§ **WHAT YOU HAVE TO DO**
Without including any picture, copy the entries that follow word for word.

§ **EXTRACTED ENTRIES**
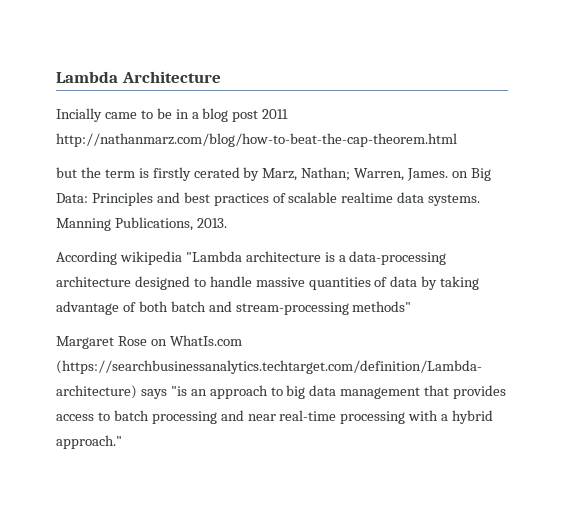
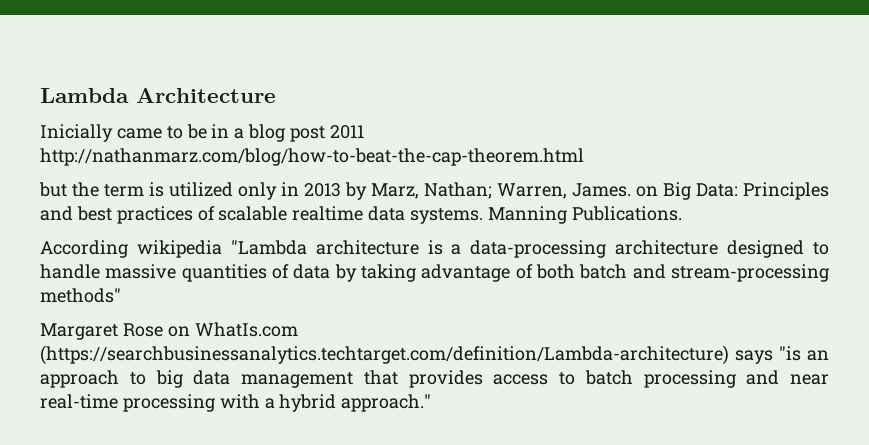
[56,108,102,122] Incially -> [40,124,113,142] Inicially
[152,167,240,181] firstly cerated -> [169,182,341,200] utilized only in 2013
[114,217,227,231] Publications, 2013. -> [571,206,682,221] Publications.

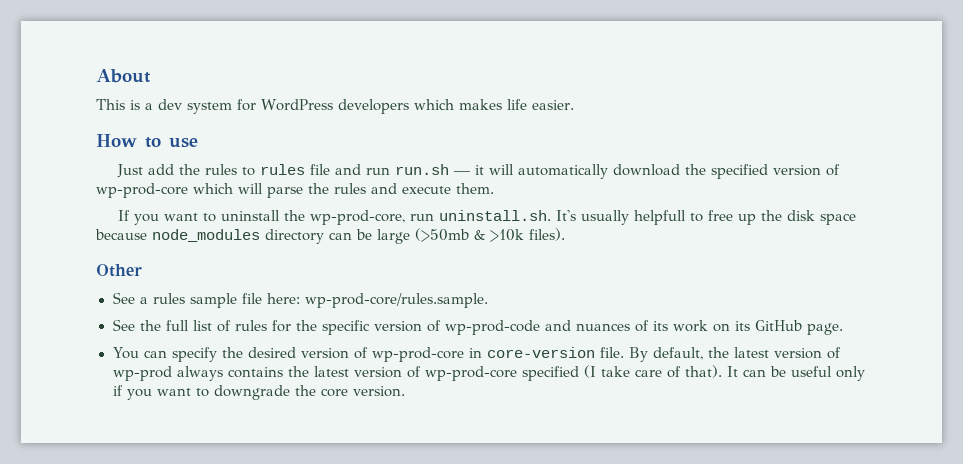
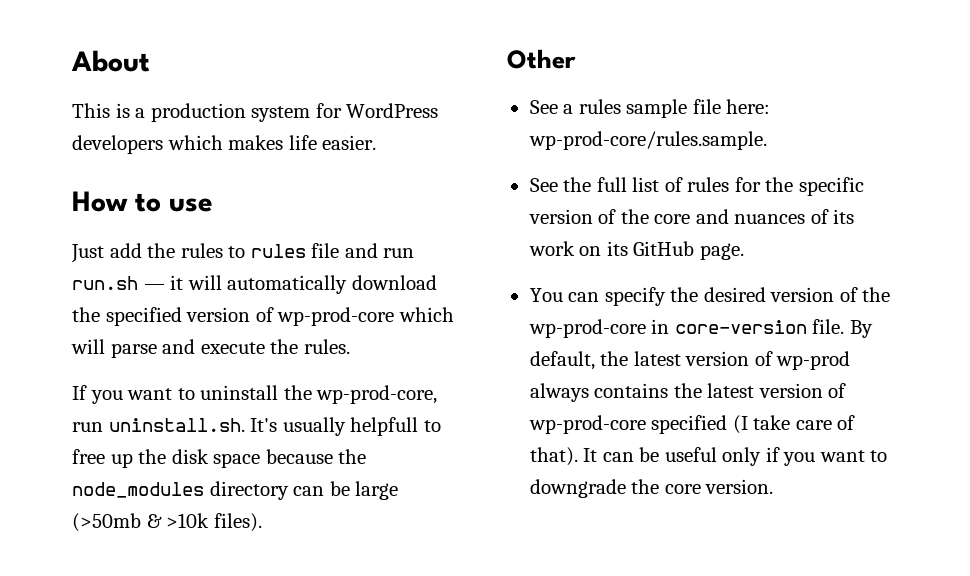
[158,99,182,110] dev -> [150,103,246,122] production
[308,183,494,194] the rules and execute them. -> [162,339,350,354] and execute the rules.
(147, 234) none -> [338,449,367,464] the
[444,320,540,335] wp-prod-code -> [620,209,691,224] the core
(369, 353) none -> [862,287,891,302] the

§ **TASK RESPONSE**
[56,108,102,122] Incially -> [40,124,113,142] Inicially
[152,167,240,181] firstly cerated -> [169,182,341,200] utilized only in 2013
[114,217,227,231] Publications, 2013. -> [571,206,682,221] Publications.

[158,99,182,110] dev -> [150,103,246,122] production
[308,183,494,194] the rules and execute them. -> [162,339,350,354] and execute the rules.
(147, 234) none -> [338,449,367,464] the
[444,320,540,335] wp-prod-code -> [620,209,691,224] the core
(369, 353) none -> [862,287,891,302] the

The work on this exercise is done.